**What this task involves:** Every record is to be printed exactly as written; pictures are to be omitted.

**Study material:**
--------------------

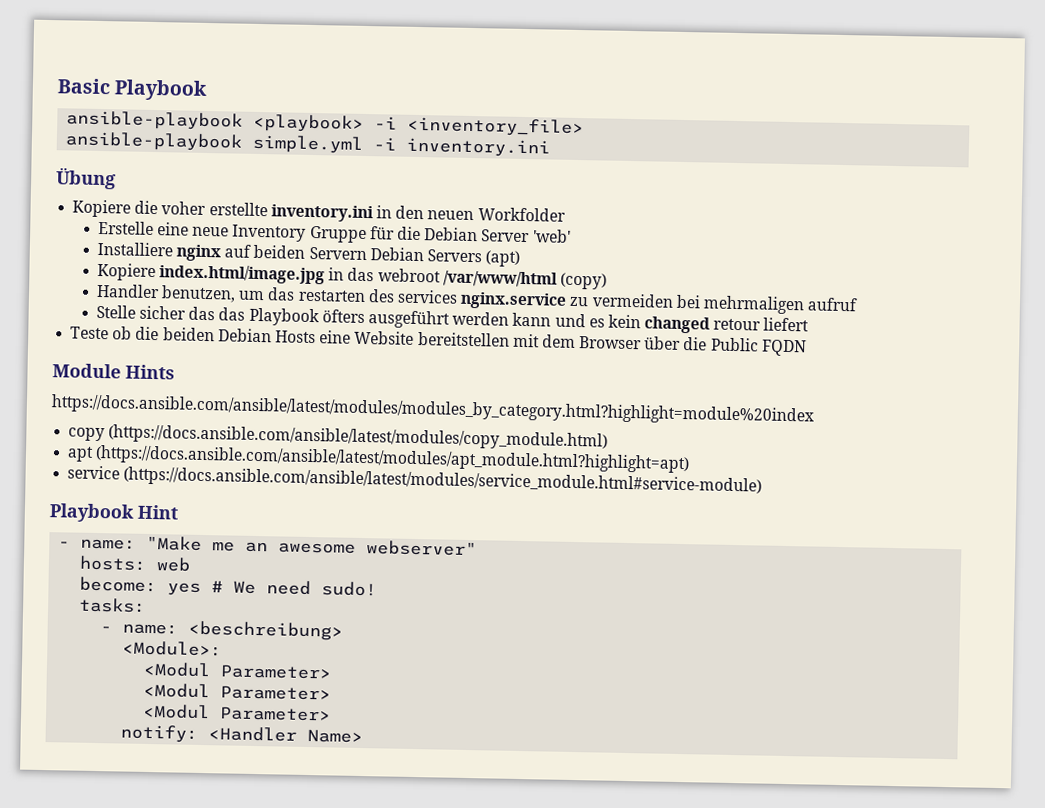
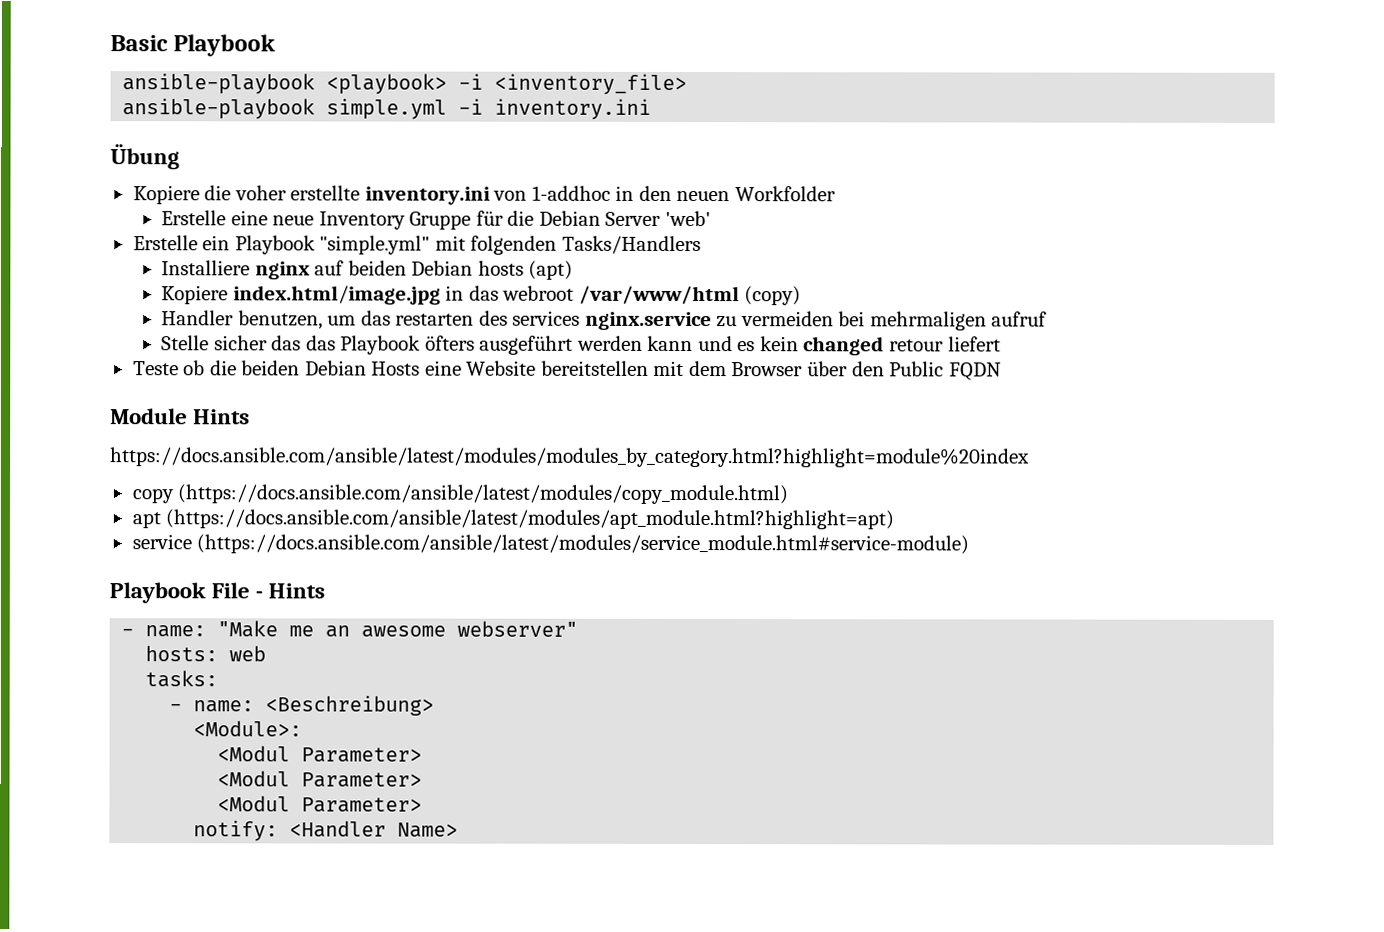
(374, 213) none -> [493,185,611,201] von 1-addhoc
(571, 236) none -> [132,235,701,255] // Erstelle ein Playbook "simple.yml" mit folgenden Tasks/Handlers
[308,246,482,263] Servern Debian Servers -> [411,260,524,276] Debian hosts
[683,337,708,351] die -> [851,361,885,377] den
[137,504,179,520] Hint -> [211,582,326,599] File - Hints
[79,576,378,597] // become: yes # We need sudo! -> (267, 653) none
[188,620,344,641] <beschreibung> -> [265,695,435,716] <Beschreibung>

--------------------

**Your response:**
(374, 213) none -> [493,185,611,201] von 1-addhoc
(571, 236) none -> [132,235,701,255] // Erstelle ein Playbook "simple.yml" mit folgenden Tasks/Handlers
[308,246,482,263] Servern Debian Servers -> [411,260,524,276] Debian hosts
[683,337,708,351] die -> [851,361,885,377] den
[137,504,179,520] Hint -> [211,582,326,599] File - Hints
[79,576,378,597] // become: yes # We need sudo! -> (267, 653) none
[188,620,344,641] <beschreibung> -> [265,695,435,716] <Beschreibung>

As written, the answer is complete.